In the wake of disruption and turmoil, many senior leaders turn to the traditional cost-cutting playbook. In Forbes, Dev Patnaik discusses how leaders can identify the right projects to discontinue while investing in growth initiatives.
In some alternate universe, we all spent the 2000s walking around with Sony digital music players in our pockets.
The reason we ended up with iPods instead is a powerful example of why companies need to be ruthless in killing off the old to make way for the new.
It’s a lesson that’s even more critical today. In the wake of pandemic-era excess and industry-wide disruption, senior leaders understand that they need to cut costs now and transform their companies over the long term. This isn’t business as usual.
The Wrong Approach
The traditional cost-cutting playbook (favored by big management consulting firms) goes like this: Either spread the pain evenly across the business or cull anything that isn’t making money right now.
Both approaches contain a fatal flaw. They sacrifice future growth while failing to target the present drains on energy, attention and performance.
These are the zombies—the walking dead of past projects, technologies, processes, or relationships that don’t help you compete but are somehow still hanging around. Nearly every company has them.
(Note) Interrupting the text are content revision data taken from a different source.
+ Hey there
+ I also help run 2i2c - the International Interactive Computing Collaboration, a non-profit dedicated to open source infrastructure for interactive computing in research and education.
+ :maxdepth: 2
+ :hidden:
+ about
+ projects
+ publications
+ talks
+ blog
They’re the pet projects from previous leaders that keep on going for no good reason; the partnerships you keep investing in that will never grow; the big, fancy office for impressing clients who no longer visit in the era of remote work.
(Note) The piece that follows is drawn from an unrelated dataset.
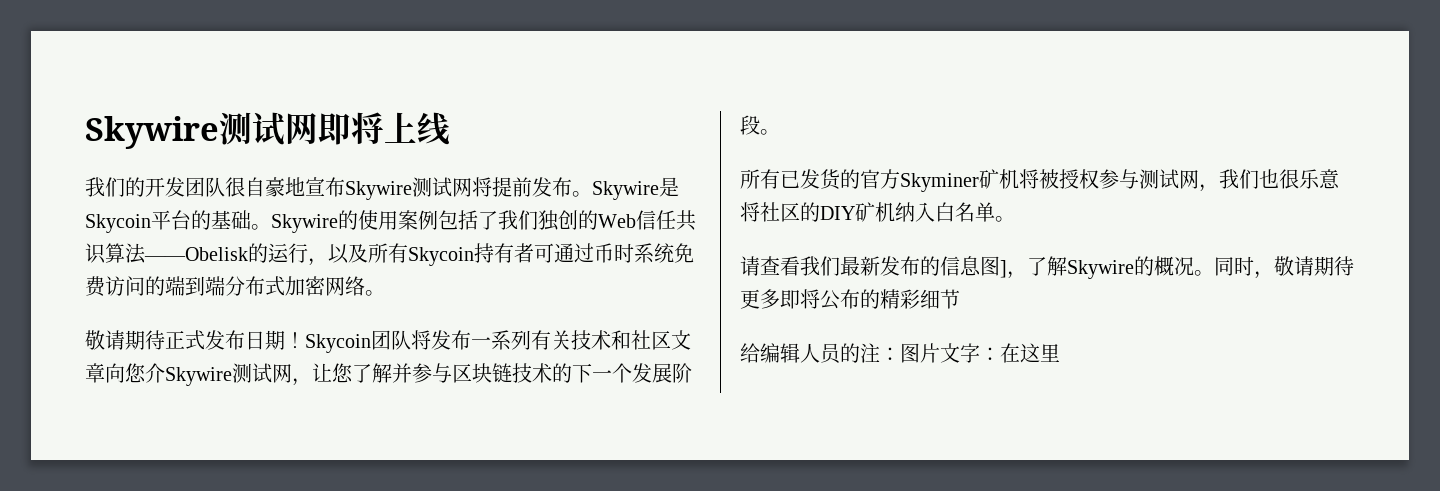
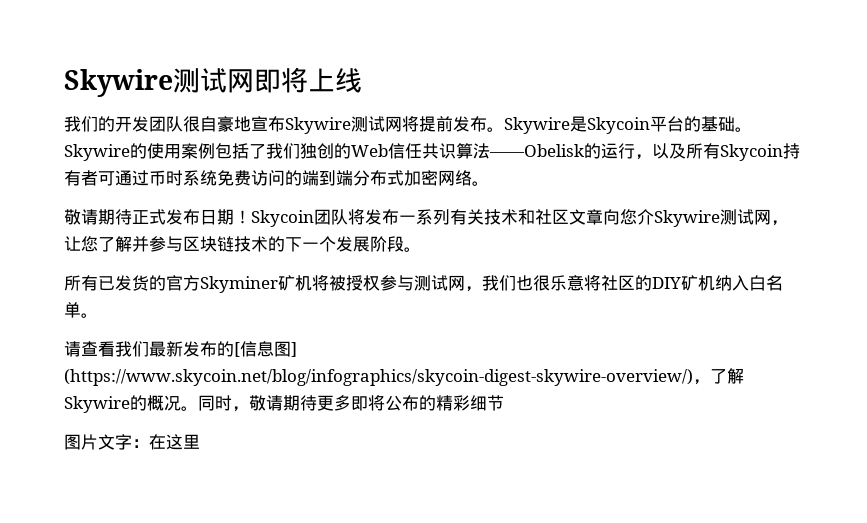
- 请查看我们最新发布的信息图]，了解Skywire的概况。
+ 请查看我们最新发布的[信息图] (https://www.skycoin.net/blog/infographics/skycoin-digest-skywire-overview/)，了解Skywire的概况。
- 给编辑人员的注：图片文字：在这里
+ 图片文字：在这里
In Sony’s case, it was the compact disc. The Japanese firm had everything it needed to dominate the shift to digital music. It even came up with a portable digital music player two years before Apple. But it starved the project because it was reluctant to cannibalize the market for CDs. For Sony, compact disks were both a big driver of earnings and a zombie in disguise.
Companies with a vested interest in the status quo are particularly vulnerable to zombies because they see innovation as a threat rather than an opportunity. That sort of thinking only feeds the zombies and smothers your babies—those fresh ideas and experimental new projects that are key to future growth.
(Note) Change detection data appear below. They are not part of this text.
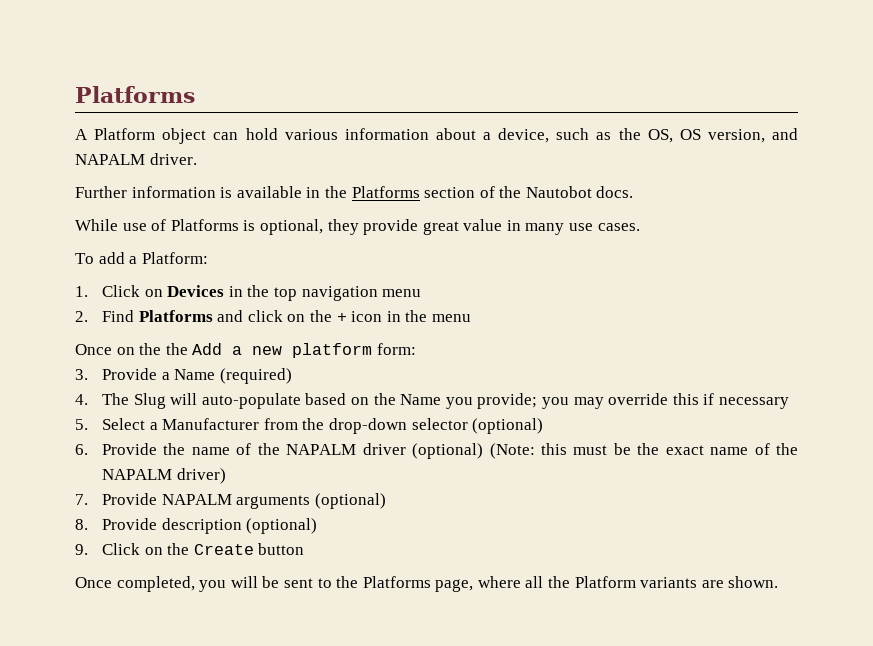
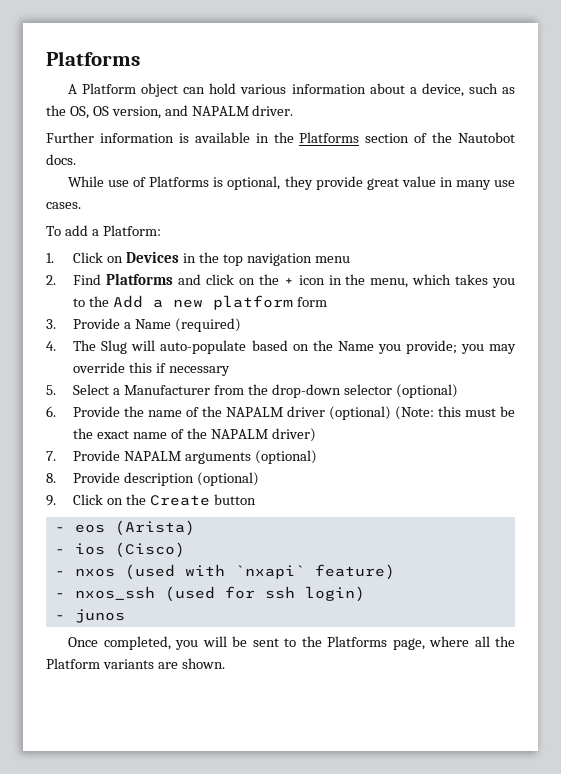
- 2. Find Platforms and click on the + icon in the menu
- Once on the the Add a new platform form:
+ 2. Find Platforms and click on the + icon in the menu, which takes you to the Add a new platform form
+ - eos (Arista)
+ - ios (Cisco)
+ - nxos (used with `nxapi` feature)
+ - nxos_ssh (used for ssh login)
+ - junos

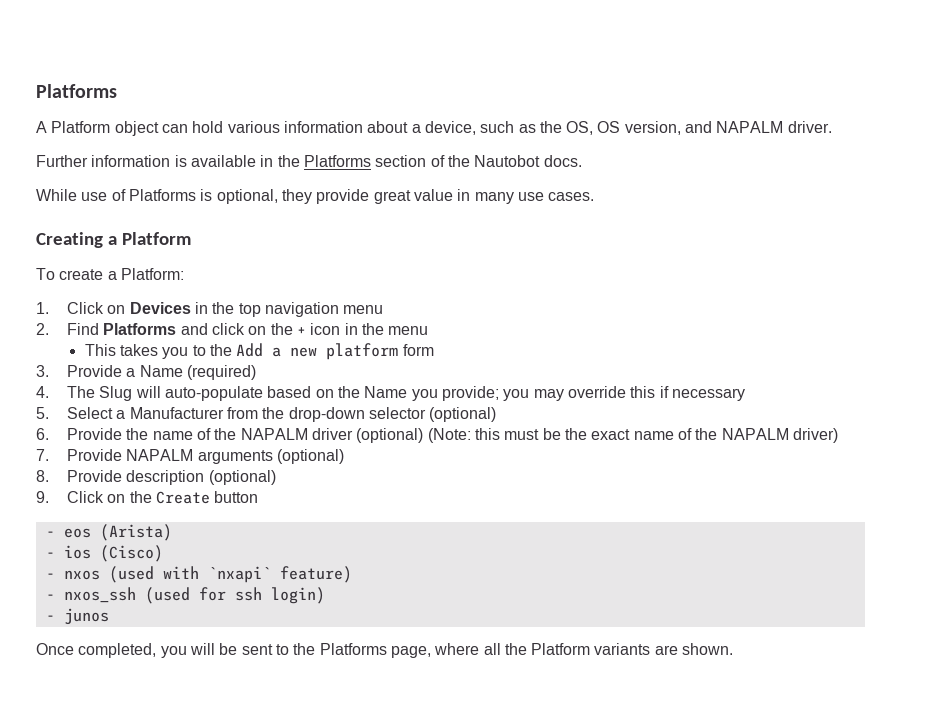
+ Creating a Platform
- To add a Platform:
+ To create a Platform:
- 2. Find Platforms and click on the + icon in the menu, which takes you to the Add a new platform form
+ 2. Find Platforms and click on the + icon in the menu
+ This takes you to the Add a new platform form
That’s why one of the biggest impediments to electric car adoption has actually been car dealerships. Nearly half of dealerships’ profits come from after-sale parts and services—a market that EVs will destroy. It turns out that electric cars just don’t break down as much as gasoline-powered vehicles. That doesn’t mean that car dealers themselves are zombies; it’s their current business model that’s walking dead. And that dealer system is in turn protected by zombie state laws that forbid consumers from buying cars directly from the factory. There are many valuable roles for dealers to play in the new model: most of them are still waiting to be invented.